### Try it
Scan the entries below line by line and state how many lines contain the string "needs", giving only the number.

### Records shown
■ ■ ■ ■ ■ ■ ■
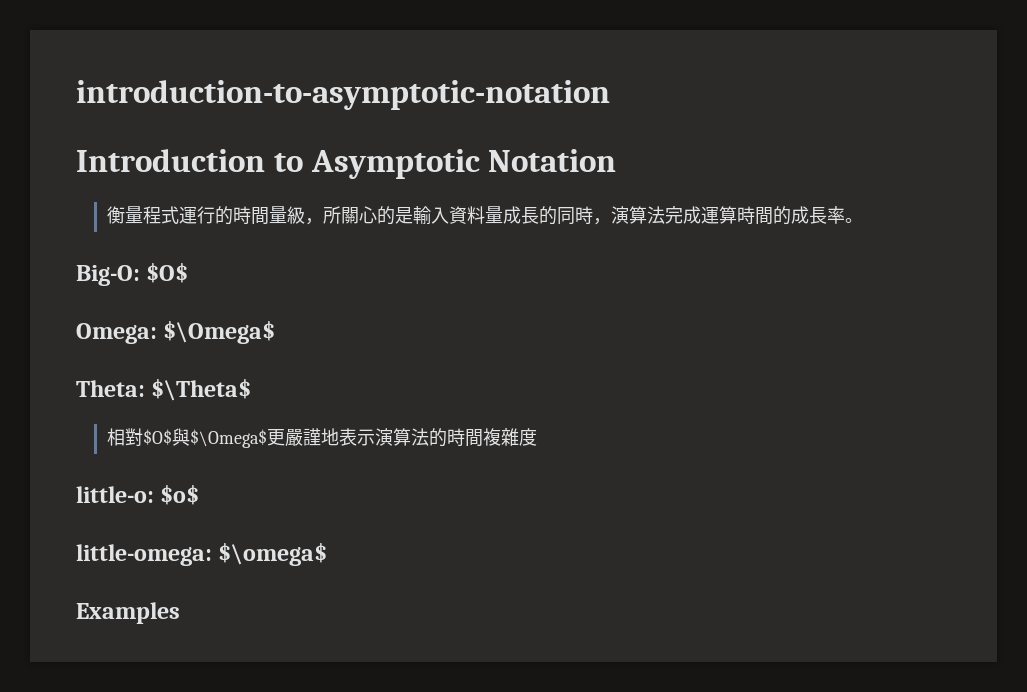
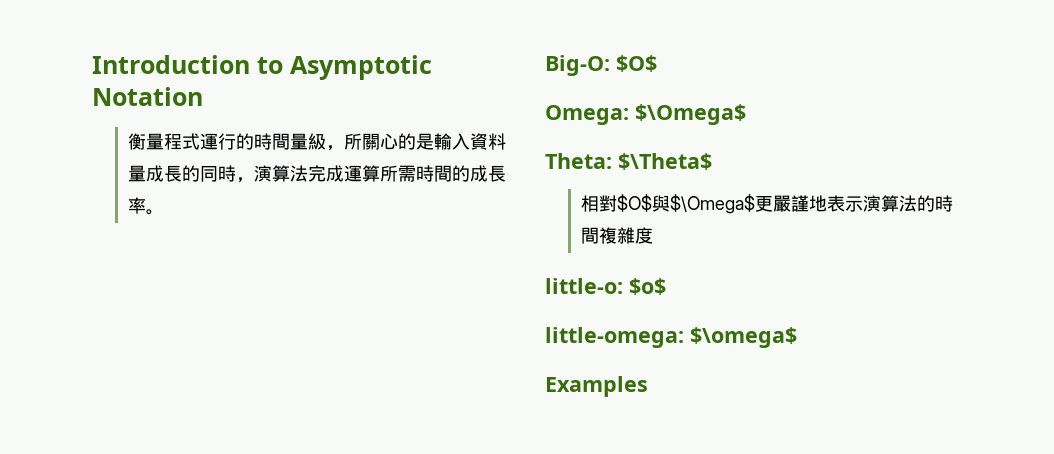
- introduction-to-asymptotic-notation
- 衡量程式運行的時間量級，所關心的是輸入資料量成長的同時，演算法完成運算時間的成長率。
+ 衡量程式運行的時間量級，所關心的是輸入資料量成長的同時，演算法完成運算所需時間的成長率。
■ ■ ■ ■ ■ ■ ■
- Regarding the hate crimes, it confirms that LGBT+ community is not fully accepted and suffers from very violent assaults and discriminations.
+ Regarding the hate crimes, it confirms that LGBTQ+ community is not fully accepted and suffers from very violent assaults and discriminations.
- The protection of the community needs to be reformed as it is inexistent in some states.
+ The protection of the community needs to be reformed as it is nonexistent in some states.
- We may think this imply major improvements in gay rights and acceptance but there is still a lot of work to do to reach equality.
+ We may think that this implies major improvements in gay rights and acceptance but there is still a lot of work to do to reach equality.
■ ■ ■ ■ ■ ■ ■
### Answer box
2